----- Given records -----

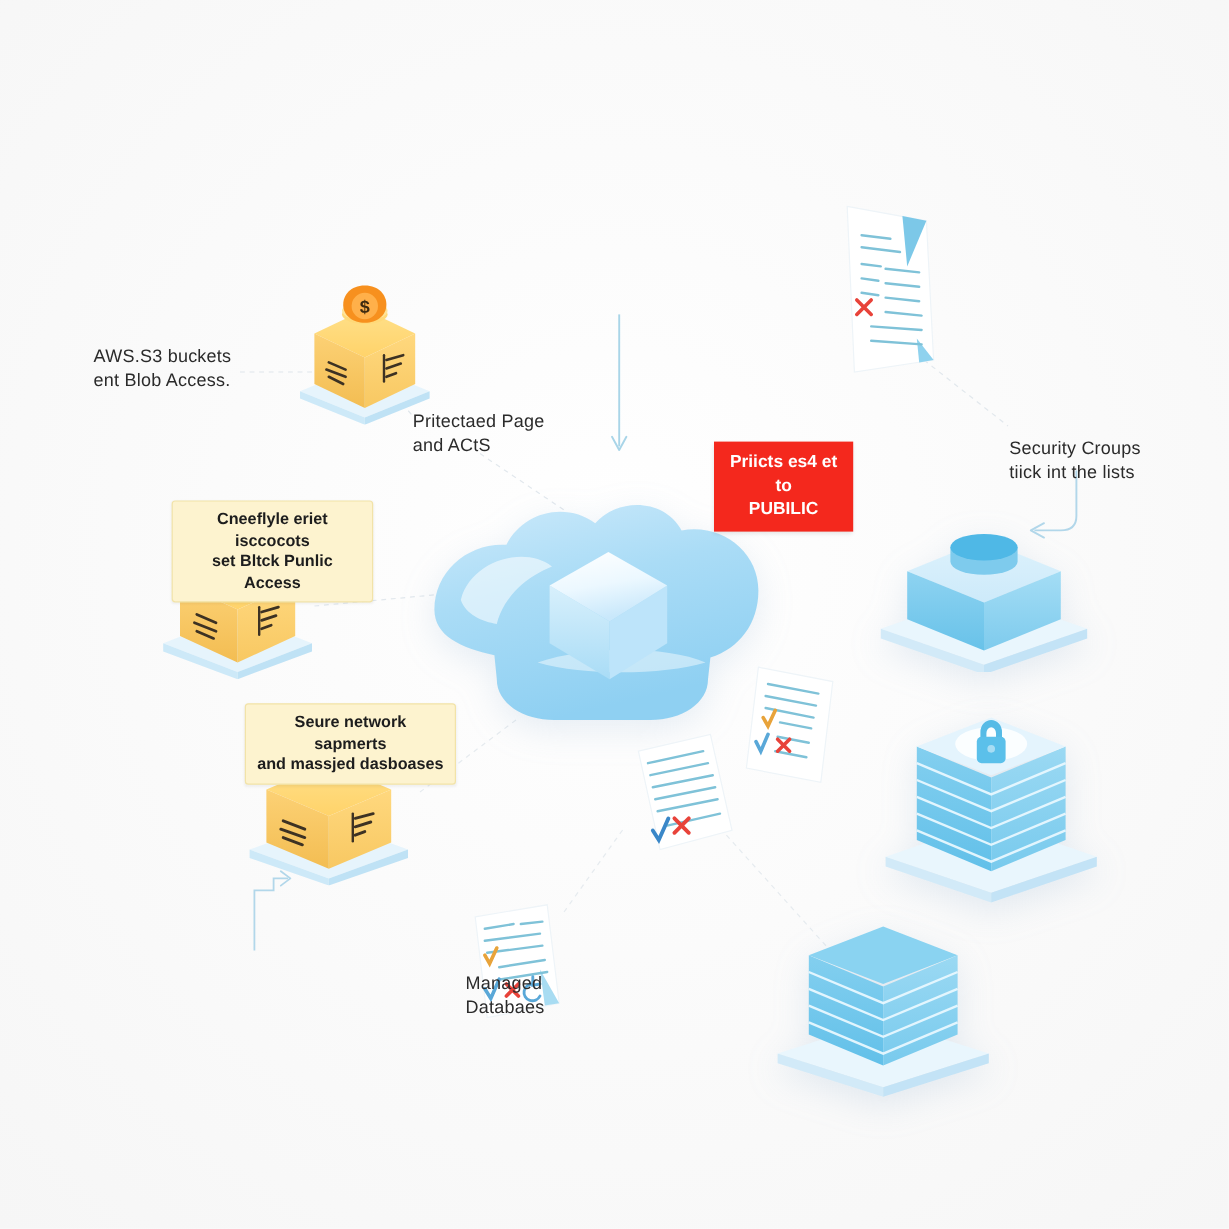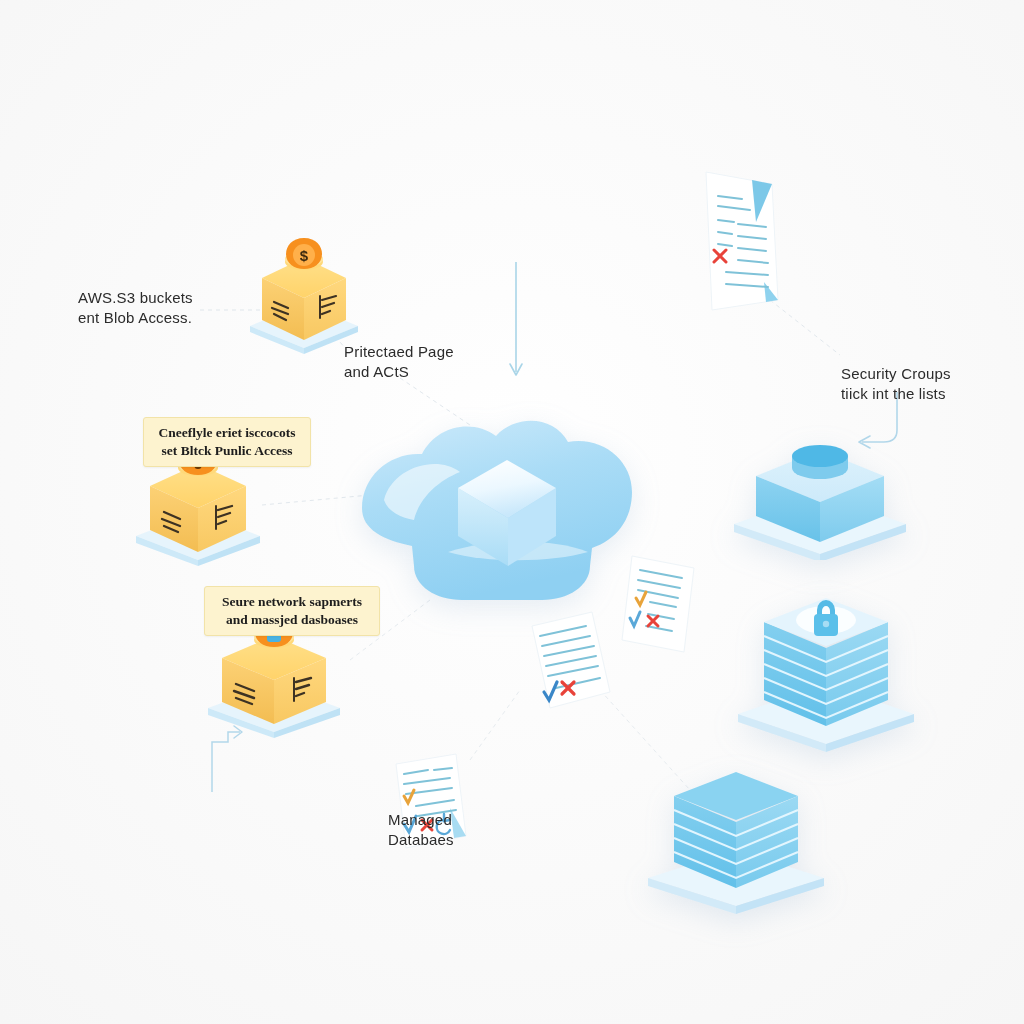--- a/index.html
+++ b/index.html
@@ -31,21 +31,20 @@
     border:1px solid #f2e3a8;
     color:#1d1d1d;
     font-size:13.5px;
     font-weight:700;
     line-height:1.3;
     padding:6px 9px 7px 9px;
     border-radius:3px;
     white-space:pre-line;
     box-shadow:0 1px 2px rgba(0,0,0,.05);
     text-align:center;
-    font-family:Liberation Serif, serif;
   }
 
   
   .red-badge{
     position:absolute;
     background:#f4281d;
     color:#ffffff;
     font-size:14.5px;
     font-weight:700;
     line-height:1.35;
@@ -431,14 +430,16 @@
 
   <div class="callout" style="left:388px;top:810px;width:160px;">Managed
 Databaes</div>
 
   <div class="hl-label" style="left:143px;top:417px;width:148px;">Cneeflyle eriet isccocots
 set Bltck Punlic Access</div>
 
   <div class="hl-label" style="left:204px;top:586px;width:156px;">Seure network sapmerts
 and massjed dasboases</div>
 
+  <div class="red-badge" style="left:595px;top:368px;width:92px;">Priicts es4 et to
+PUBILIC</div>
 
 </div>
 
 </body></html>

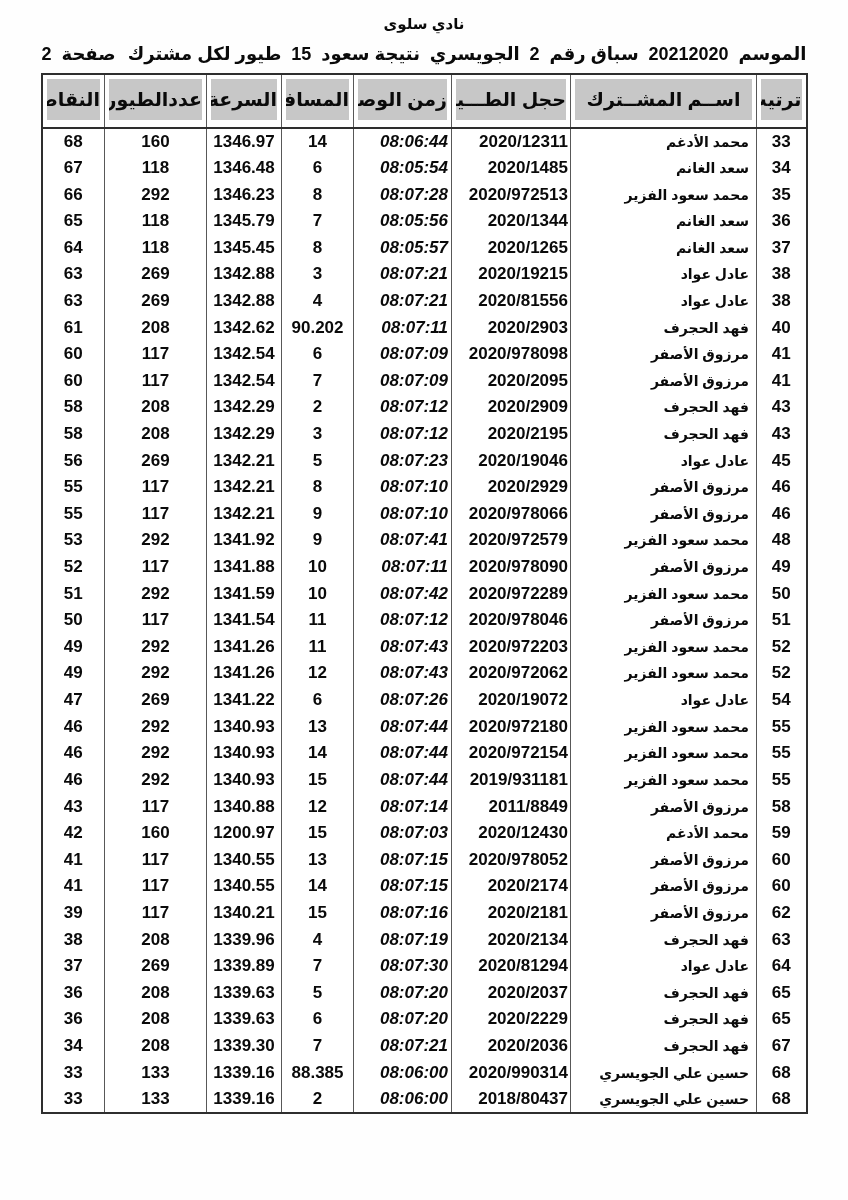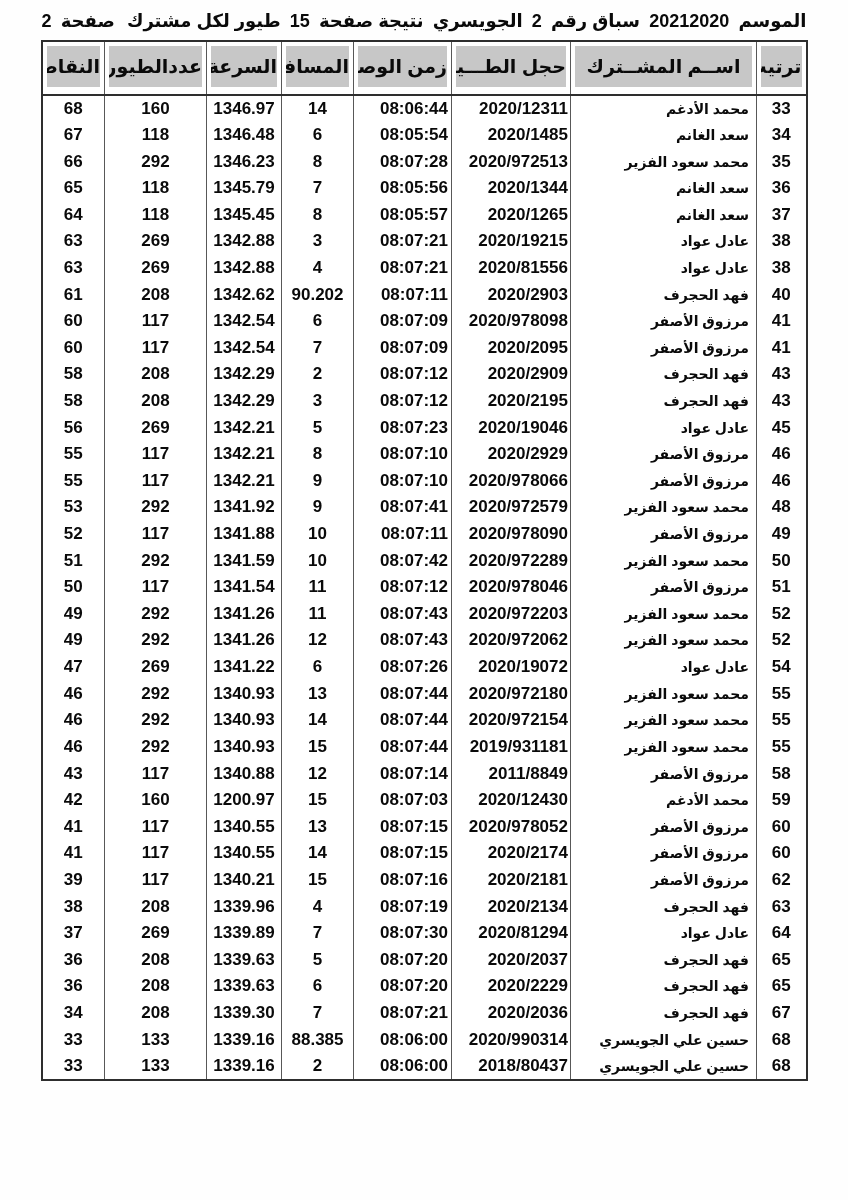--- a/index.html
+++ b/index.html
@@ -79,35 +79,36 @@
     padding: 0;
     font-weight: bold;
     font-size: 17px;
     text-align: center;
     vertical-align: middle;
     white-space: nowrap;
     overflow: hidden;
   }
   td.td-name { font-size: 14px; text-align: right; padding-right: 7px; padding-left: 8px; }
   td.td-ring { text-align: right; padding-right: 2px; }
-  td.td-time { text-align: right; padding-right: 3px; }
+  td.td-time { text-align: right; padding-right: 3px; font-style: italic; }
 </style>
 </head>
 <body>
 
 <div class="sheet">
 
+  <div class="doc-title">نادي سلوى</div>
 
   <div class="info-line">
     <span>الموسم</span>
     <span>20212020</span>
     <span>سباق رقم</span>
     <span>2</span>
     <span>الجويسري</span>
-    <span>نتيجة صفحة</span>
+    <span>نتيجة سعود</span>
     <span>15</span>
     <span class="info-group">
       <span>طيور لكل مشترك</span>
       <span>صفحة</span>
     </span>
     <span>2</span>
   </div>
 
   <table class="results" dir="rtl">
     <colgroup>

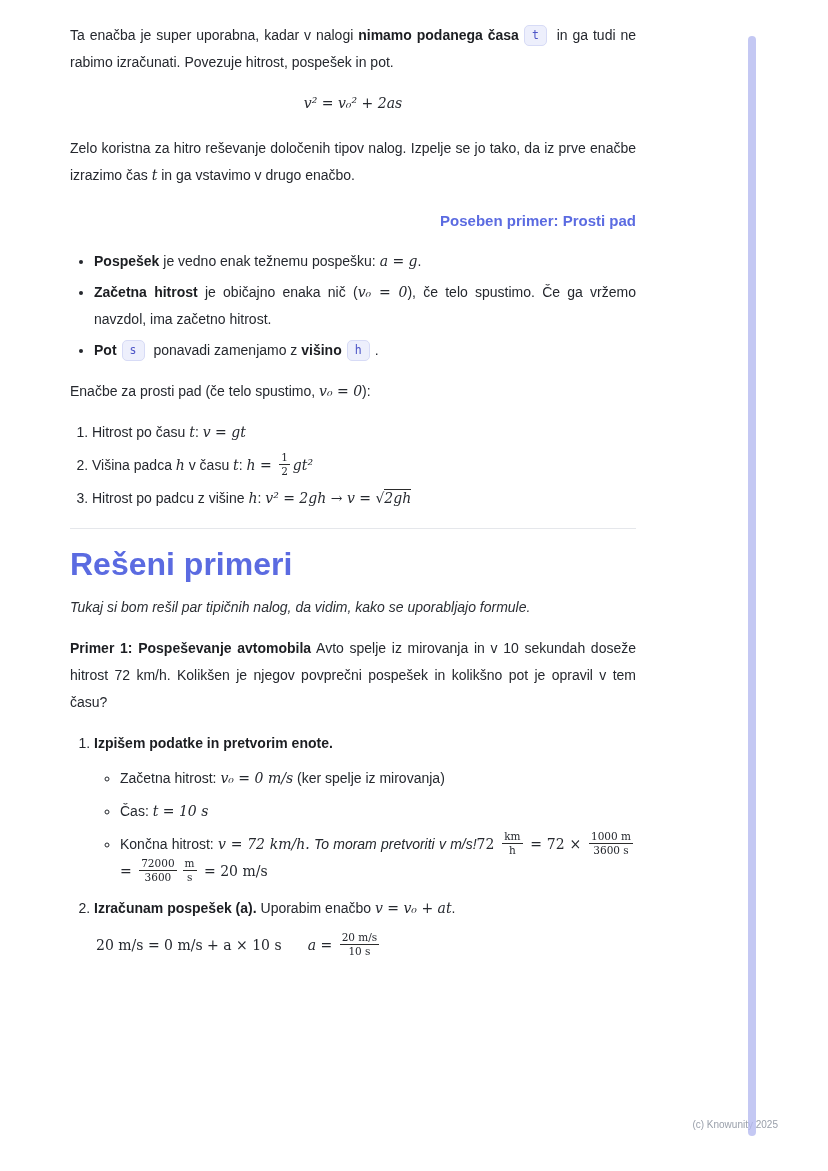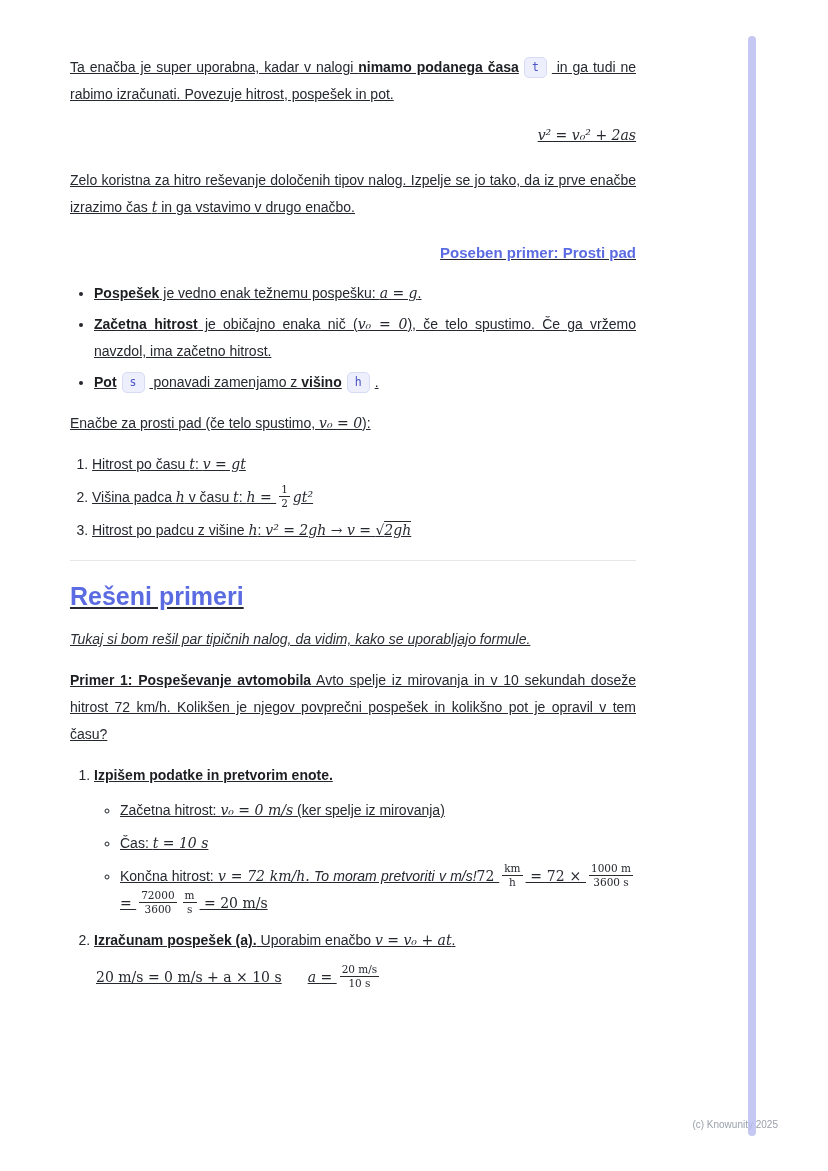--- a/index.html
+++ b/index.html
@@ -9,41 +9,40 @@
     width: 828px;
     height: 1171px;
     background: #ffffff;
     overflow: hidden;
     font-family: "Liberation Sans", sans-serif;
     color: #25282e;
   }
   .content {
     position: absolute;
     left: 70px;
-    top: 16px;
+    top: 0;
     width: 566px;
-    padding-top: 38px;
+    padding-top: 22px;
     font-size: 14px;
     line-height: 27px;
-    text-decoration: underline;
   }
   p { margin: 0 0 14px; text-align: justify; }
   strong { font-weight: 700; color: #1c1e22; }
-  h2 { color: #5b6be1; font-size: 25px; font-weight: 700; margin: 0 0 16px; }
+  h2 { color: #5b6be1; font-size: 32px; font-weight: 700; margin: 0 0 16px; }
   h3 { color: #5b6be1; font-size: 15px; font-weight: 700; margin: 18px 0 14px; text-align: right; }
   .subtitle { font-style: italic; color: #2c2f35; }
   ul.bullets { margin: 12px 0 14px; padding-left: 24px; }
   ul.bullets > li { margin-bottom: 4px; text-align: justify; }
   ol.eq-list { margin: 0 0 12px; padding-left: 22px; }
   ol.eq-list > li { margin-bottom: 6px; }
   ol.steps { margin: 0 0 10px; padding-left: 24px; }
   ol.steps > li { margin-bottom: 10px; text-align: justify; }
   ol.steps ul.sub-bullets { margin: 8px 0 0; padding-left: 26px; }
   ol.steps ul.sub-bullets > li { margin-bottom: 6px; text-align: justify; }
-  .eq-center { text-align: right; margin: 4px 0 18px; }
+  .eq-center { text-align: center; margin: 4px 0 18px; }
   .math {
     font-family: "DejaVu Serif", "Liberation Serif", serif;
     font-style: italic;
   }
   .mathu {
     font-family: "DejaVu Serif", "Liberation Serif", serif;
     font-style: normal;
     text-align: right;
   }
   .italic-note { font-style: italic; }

-----

● What is expected
Give the material above again exactly as it stands, minus any images.

● Response box
--- a/index.html
+++ b/index.html
@@ -31,21 +31,20 @@
     border:1px solid #f2e3a8;
     color:#1d1d1d;
     font-size:13.5px;
     font-weight:700;
     line-height:1.3;
     padding:6px 9px 7px 9px;
     border-radius:3px;
     white-space:pre-line;
     box-shadow:0 1px 2px rgba(0,0,0,.05);
     text-align:center;
-    font-family:Liberation Serif, serif;
   }
 
   
   .red-badge{
     position:absolute;
     background:#f4281d;
     color:#ffffff;
     font-size:14.5px;
     font-weight:700;
     line-height:1.35;
@@ -431,14 +430,16 @@
 
   <div class="callout" style="left:388px;top:810px;width:160px;">Managed
 Databaes</div>
 
   <div class="hl-label" style="left:143px;top:417px;width:148px;">Cneeflyle eriet isccocots
 set Bltck Punlic Access</div>
 
   <div class="hl-label" style="left:204px;top:586px;width:156px;">Seure network sapmerts
 and massjed dasboases</div>
 
+  <div class="red-badge" style="left:595px;top:368px;width:92px;">Priicts es4 et to
+PUBILIC</div>
 
 </div>
 
 </body></html>

--- a/index.html
+++ b/index.html
@@ -79,35 +79,36 @@
     padding: 0;
     font-weight: bold;
     font-size: 17px;
     text-align: center;
     vertical-align: middle;
     white-space: nowrap;
     overflow: hidden;
   }
   td.td-name { font-size: 14px; text-align: right; padding-right: 7px; padding-left: 8px; }
   td.td-ring { text-align: right; padding-right: 2px; }
-  td.td-time { text-align: right; padding-right: 3px; }
+  td.td-time { text-align: right; padding-right: 3px; font-style: italic; }
 </style>
 </head>
 <body>
 
 <div class="sheet">
 
+  <div class="doc-title">نادي سلوى</div>
 
   <div class="info-line">
     <span>الموسم</span>
     <span>20212020</span>
     <span>سباق رقم</span>
     <span>2</span>
     <span>الجويسري</span>
-    <span>نتيجة صفحة</span>
+    <span>نتيجة سعود</span>
     <span>15</span>
     <span class="info-group">
       <span>طيور لكل مشترك</span>
       <span>صفحة</span>
     </span>
     <span>2</span>
   </div>
 
   <table class="results" dir="rtl">
     <colgroup>

--- a/index.html
+++ b/index.html
@@ -9,41 +9,40 @@
     width: 828px;
     height: 1171px;
     background: #ffffff;
     overflow: hidden;
     font-family: "Liberation Sans", sans-serif;
     color: #25282e;
   }
   .content {
     position: absolute;
     left: 70px;
-    top: 16px;
+    top: 0;
     width: 566px;
-    padding-top: 38px;
+    padding-top: 22px;
     font-size: 14px;
     line-height: 27px;
-    text-decoration: underline;
   }
   p { margin: 0 0 14px; text-align: justify; }
   strong { font-weight: 700; color: #1c1e22; }
-  h2 { color: #5b6be1; font-size: 25px; font-weight: 700; margin: 0 0 16px; }
+  h2 { color: #5b6be1; font-size: 32px; font-weight: 700; margin: 0 0 16px; }
   h3 { color: #5b6be1; font-size: 15px; font-weight: 700; margin: 18px 0 14px; text-align: right; }
   .subtitle { font-style: italic; color: #2c2f35; }
   ul.bullets { margin: 12px 0 14px; padding-left: 24px; }
   ul.bullets > li { margin-bottom: 4px; text-align: justify; }
   ol.eq-list { margin: 0 0 12px; padding-left: 22px; }
   ol.eq-list > li { margin-bottom: 6px; }
   ol.steps { margin: 0 0 10px; padding-left: 24px; }
   ol.steps > li { margin-bottom: 10px; text-align: justify; }
   ol.steps ul.sub-bullets { margin: 8px 0 0; padding-left: 26px; }
   ol.steps ul.sub-bullets > li { margin-bottom: 6px; text-align: justify; }
-  .eq-center { text-align: right; margin: 4px 0 18px; }
+  .eq-center { text-align: center; margin: 4px 0 18px; }
   .math {
     font-family: "DejaVu Serif", "Liberation Serif", serif;
     font-style: italic;
   }
   .mathu {
     font-family: "DejaVu Serif", "Liberation Serif", serif;
     font-style: normal;
     text-align: right;
   }
   .italic-note { font-style: italic; }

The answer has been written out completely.